Russian policy on climate change

The Climate Doctrine of the Russian Federation documents the state policy of the Russian Federation towards climate change. Taking into account the strategic guidelines of the Russian Federation, the Doctrine is the basis for the formation and implementation of climate policy. It represents a system of views on the purpose, principles, content and ways of implementing the unified state policy of the Russian Federation in the country and in the international arena on issues related to climate change and its consequences. The document was approved by the order of the President of the Russian Federation on December 17, 2009.

==Legal basis==
The legal basis of the Doctrine is the Constitution of the Russian Federation, federal laws, regulatory legal acts of the President of the Russian Federation and the Government of the Russian Federation, the United Nations Framework Convention on Climate Change of May 9, 1992 and other international treaties of the Russian Federation, including those on environment and sustainable development.

==Basic provisions==
The document was drafted within the framework of the obligations of the Russian side on the development of policies and measures in the field of climate under the UN Framework Convention on Climate Change. It calls climate change one of the most important international problems of the twenty-first century, going beyond the scientific issue and representing a complex interdisciplinary problem covering environmental, economic and social aspects of sustainable development of the Russian Federation.

The main objectives of the Russian Federation's climate policy, according to the text of the document, are
- Strengthening and development of the scientific basis of the Russian Federation policy in the field of climate;
- Development and implementation of operational and long-term measures to mitigate anthropogenic impact on the climate;
- Participation in initiatives of the international community in addressing climate change and related issues.

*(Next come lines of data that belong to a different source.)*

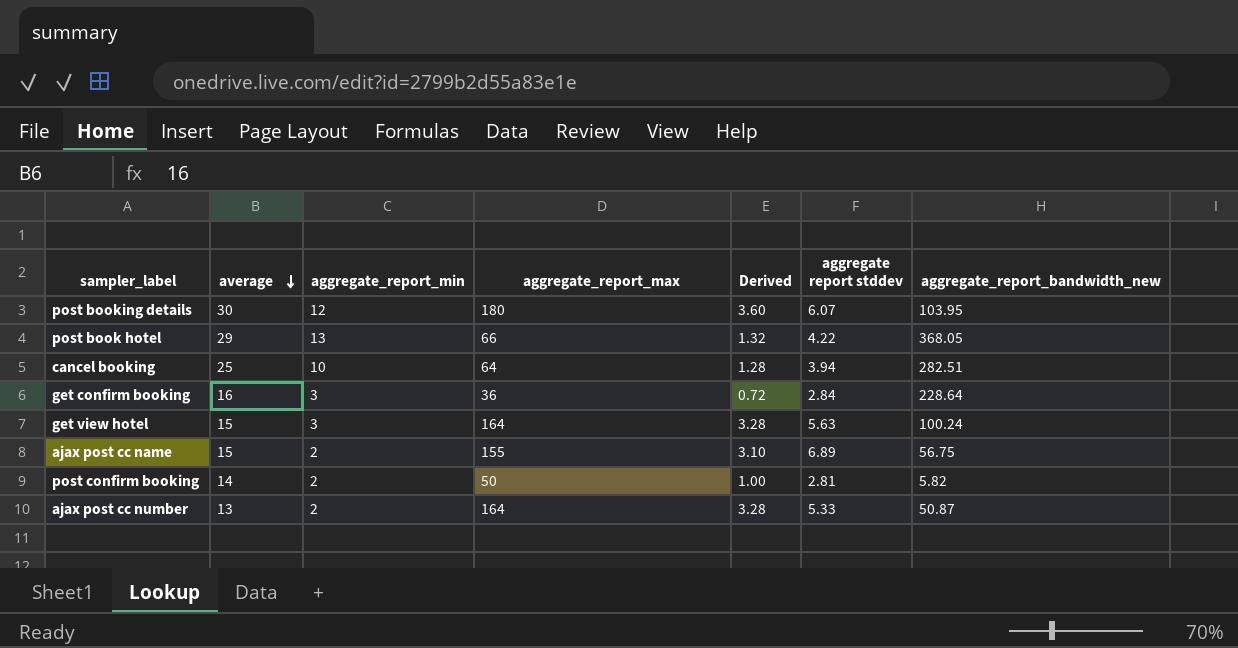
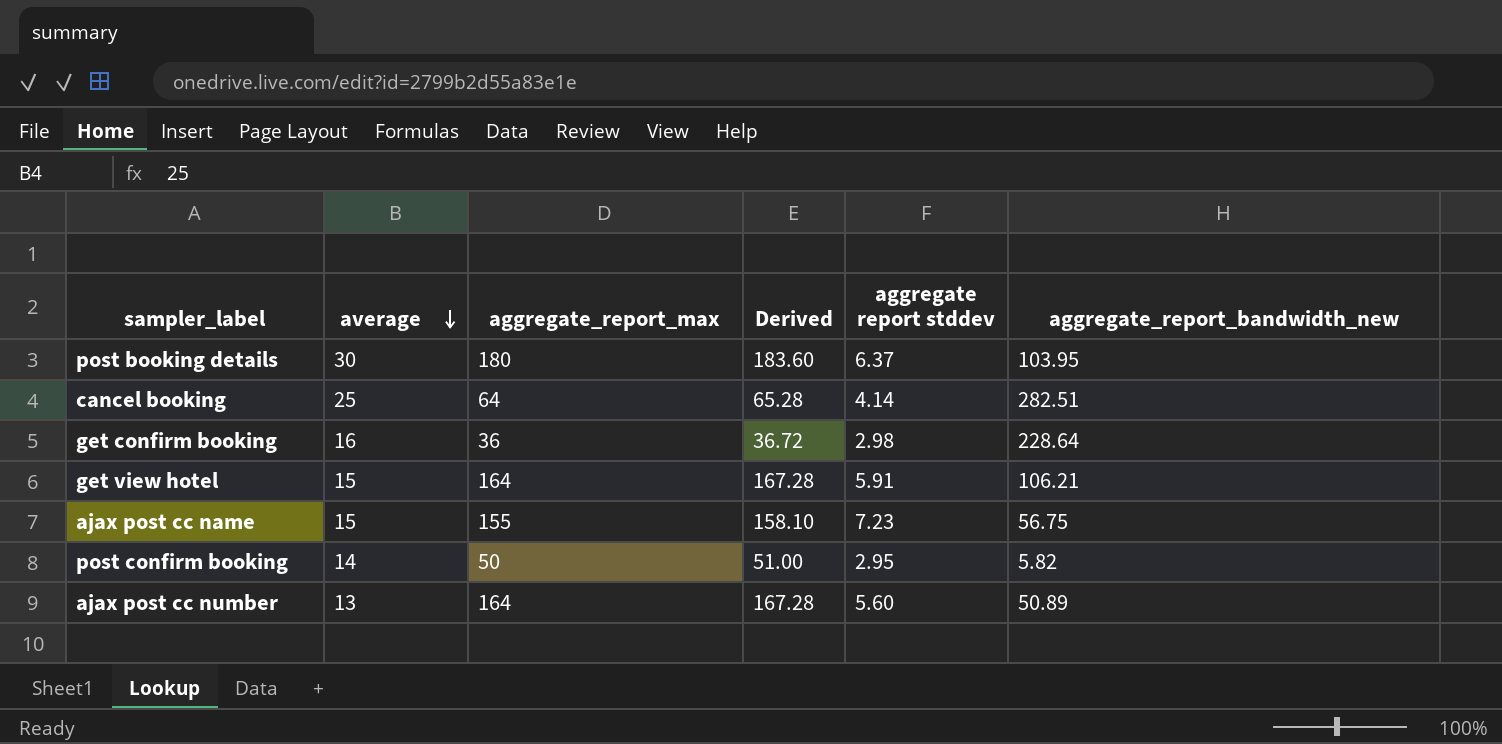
column aggregate_report_min | position: 3 -> none
column Derived | formula: [aggregate_report_max] * 0.02 -> [aggregate_report_max] * 1.02
row post book hotel: 29 | 13 | 66 | 1.32 | 4.22 | 368.05 -> none
post booking details | aggregate report stddev: 6.07 -> 6.37
cancel booking | aggregate report stddev: 3.94 -> 4.14
get confirm booking | aggregate report stddev: 2.84 -> 2.98
get view hotel | aggregate report stddev: 5.63 -> 5.91
get view hotel | aggregate_report_bandwidth_new: 100.24 -> 106.21
ajax post cc name | aggregate report stddev: 6.89 -> 7.23
post confirm booking | aggregate report stddev: 2.81 -> 2.95
ajax post cc number | aggregate report stddev: 5.33 -> 5.60
ajax post cc number | aggregate_report_bandwidth_new: 50.87 -> 50.89

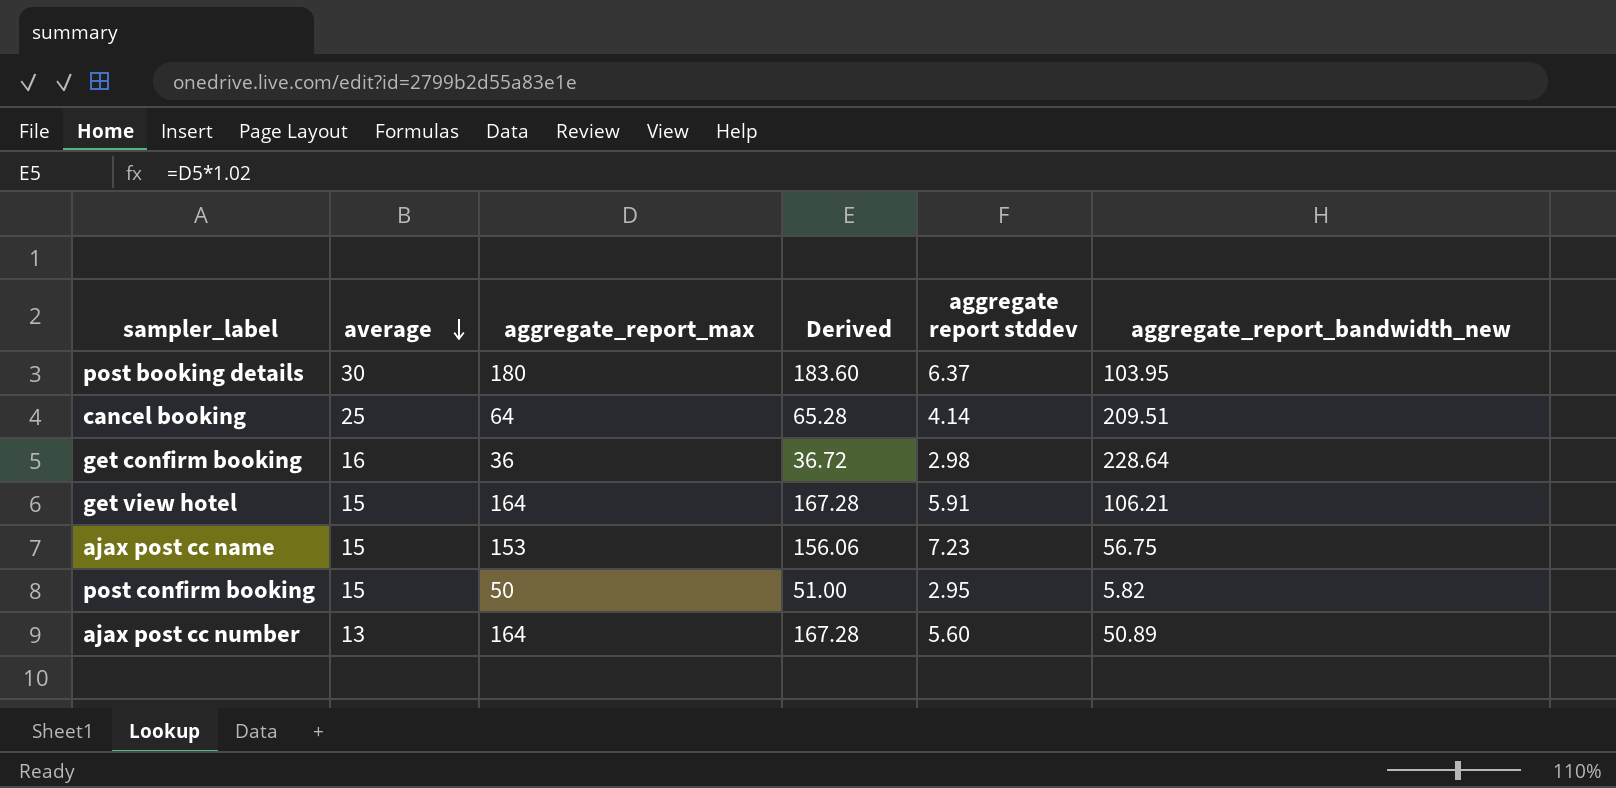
cancel booking | aggregate_report_bandwidth_new: 282.51 -> 209.51
ajax post cc name | aggregate_report_max: 155 -> 153
ajax post cc name | Derived: 158.10 -> 156.06
post confirm booking | average: 14 -> 15

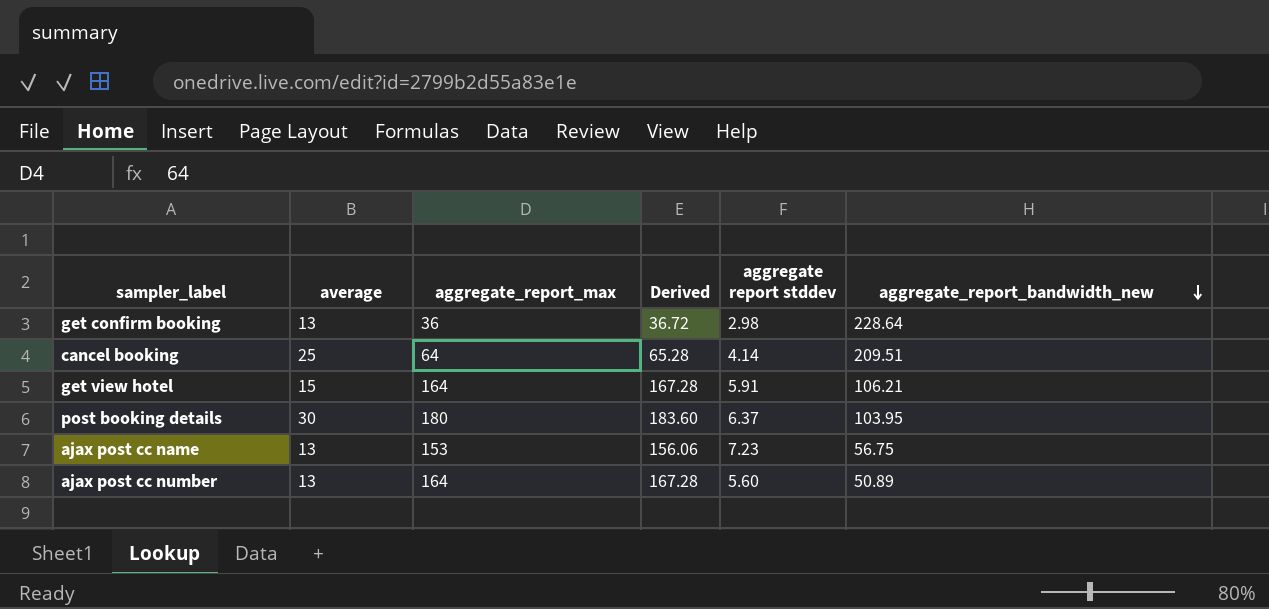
row order: average descending -> aggregate_report_bandwidth_new descending
row post confirm booking: 15 | 50 | 51.00 | 2.95 | 5.82 -> none
get confirm booking | average: 16 -> 13
ajax post cc name | average: 15 -> 13

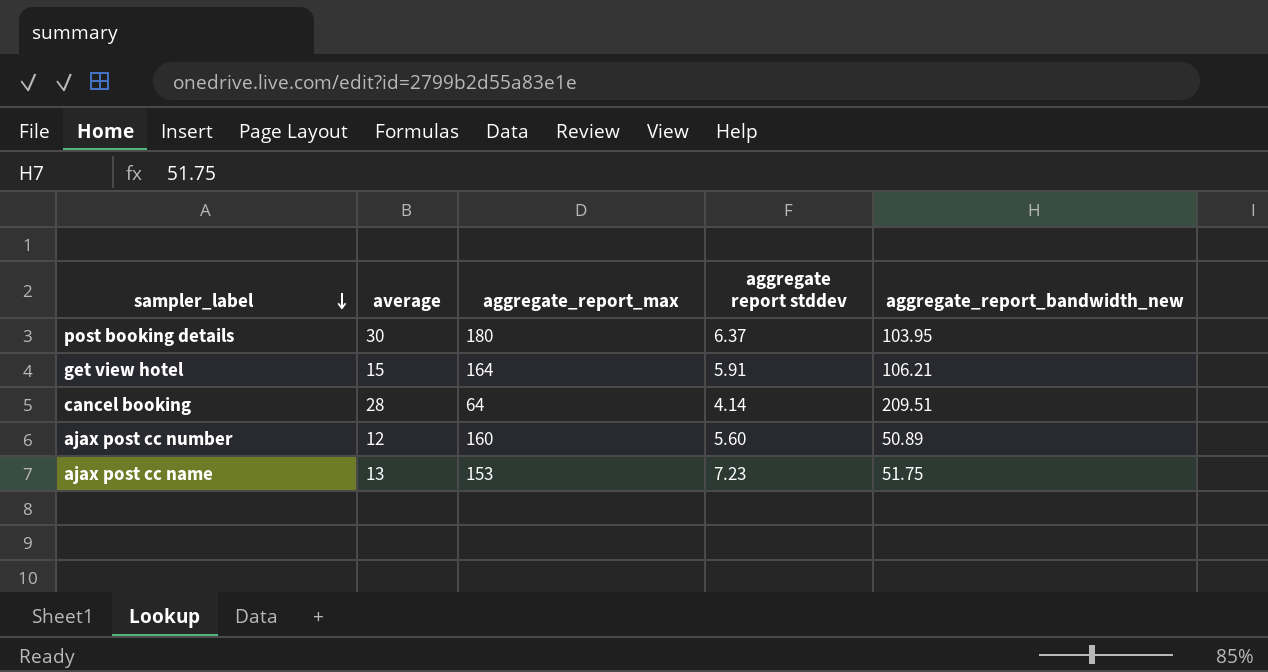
row order: aggregate_report_bandwidth_new descending -> sampler_label descending
column Derived | formula: [aggregate_report_max] * 1.02 -> none
row get confirm booking: 13 | 36 | 36.72 | 2.98 | 228.64 -> none
cancel booking | average: 25 -> 28
ajax post cc number | average: 13 -> 12
ajax post cc number | aggregate_report_max: 164 -> 160
ajax post cc name | aggregate_report_bandwidth_new: 56.75 -> 51.75

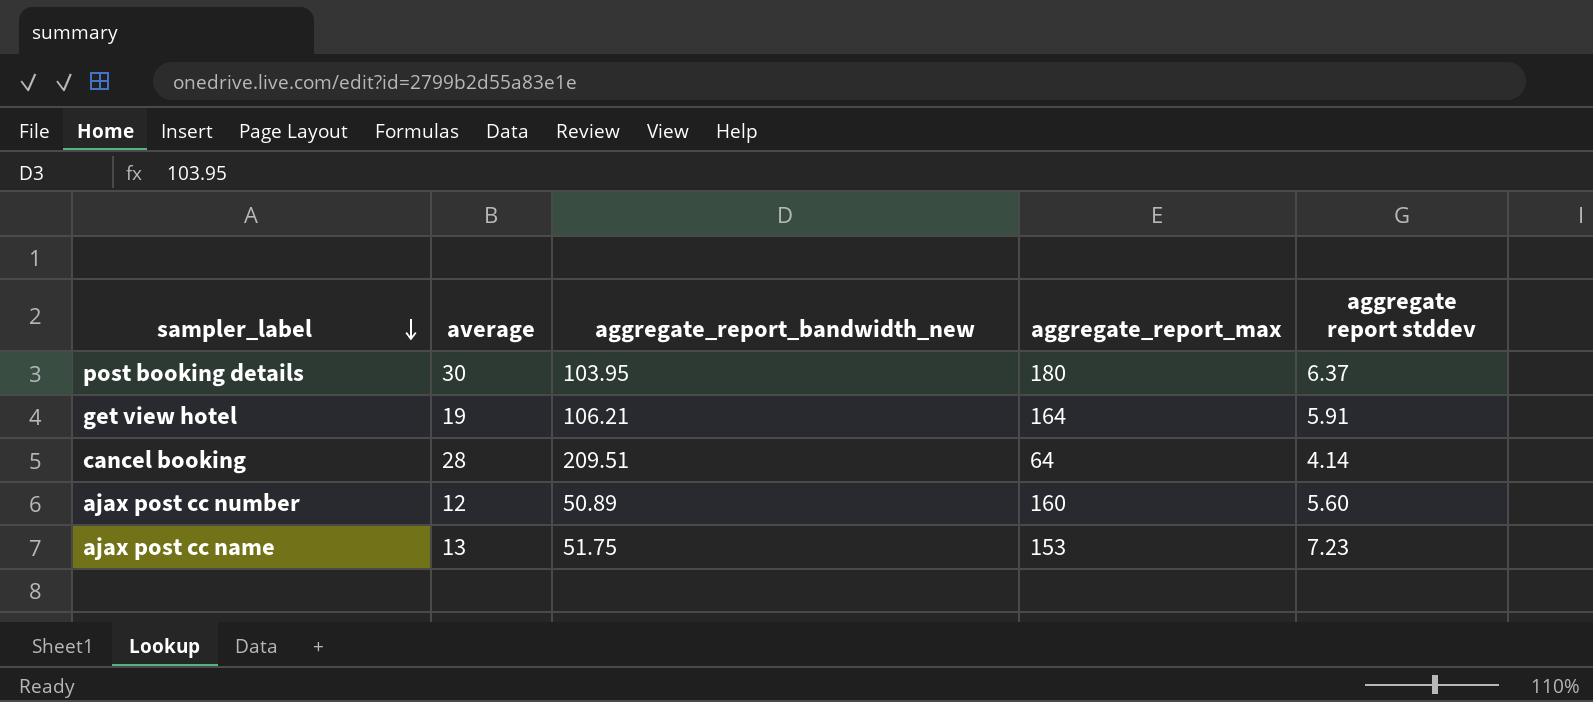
column aggregate_report_bandwidth_new | position: 5 -> 3
get view hotel | average: 15 -> 19

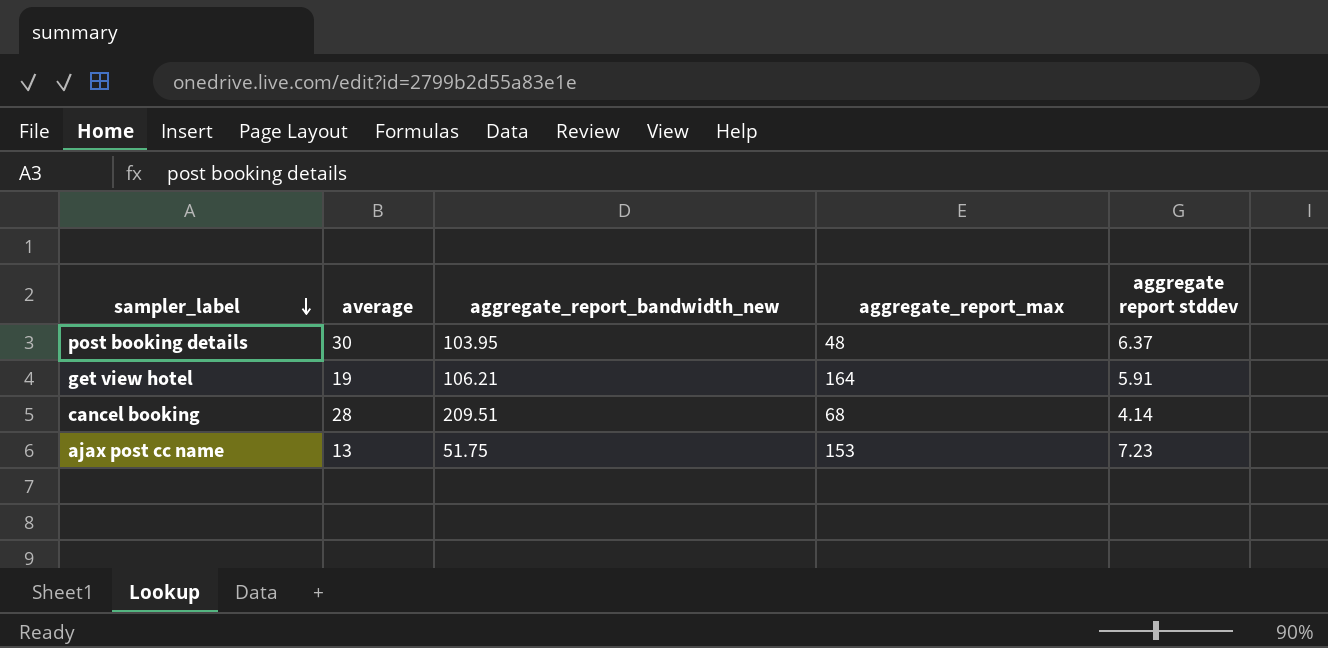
row ajax post cc number: 12 | 50.89 | 160 | 5.60 -> none
post booking details | aggregate_report_max: 180 -> 48
cancel booking | aggregate_report_max: 64 -> 68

The Russian Federation's vast territory means there is a particular focus on the breadth of consequences: "the exceptional diversity and scale of climate change in the regions of the Russian Federation and its consequences for the environment, the economy and the population is a natural consequence of the large size of the territory and the great diversity of natural conditions". The necessity of a response due to the inevitability of climate change was repeated by Arkady Dvorkovich, Assistant to the Head of State, at a special press conference on the day of signing the document: "according to the opinion of our scientists, which is reflected in the climate doctrine, the share of human influence on climate change remains difficult to calculate. Much of the climate change is related to global long-term trends, and whatever we do, it is likely that some changes will continue due to natural causes, so we will have to take action."

==Practical implementation measures==
Once the Doctrine was approved, the Government of the Russian Federation on April 25, 2011 issued an order which:

- Approved an attached plan of implementation of the Climate Doctrine of the Russian Federation for the period up to 2020;
- Obliged federal executive authorities to perform the plan approved by the order, within the resource limits established by the Government of the Russian Federation;
- Recommended the bodies of state power of the subjects of the Russian Federation form regional programs of social and economic development.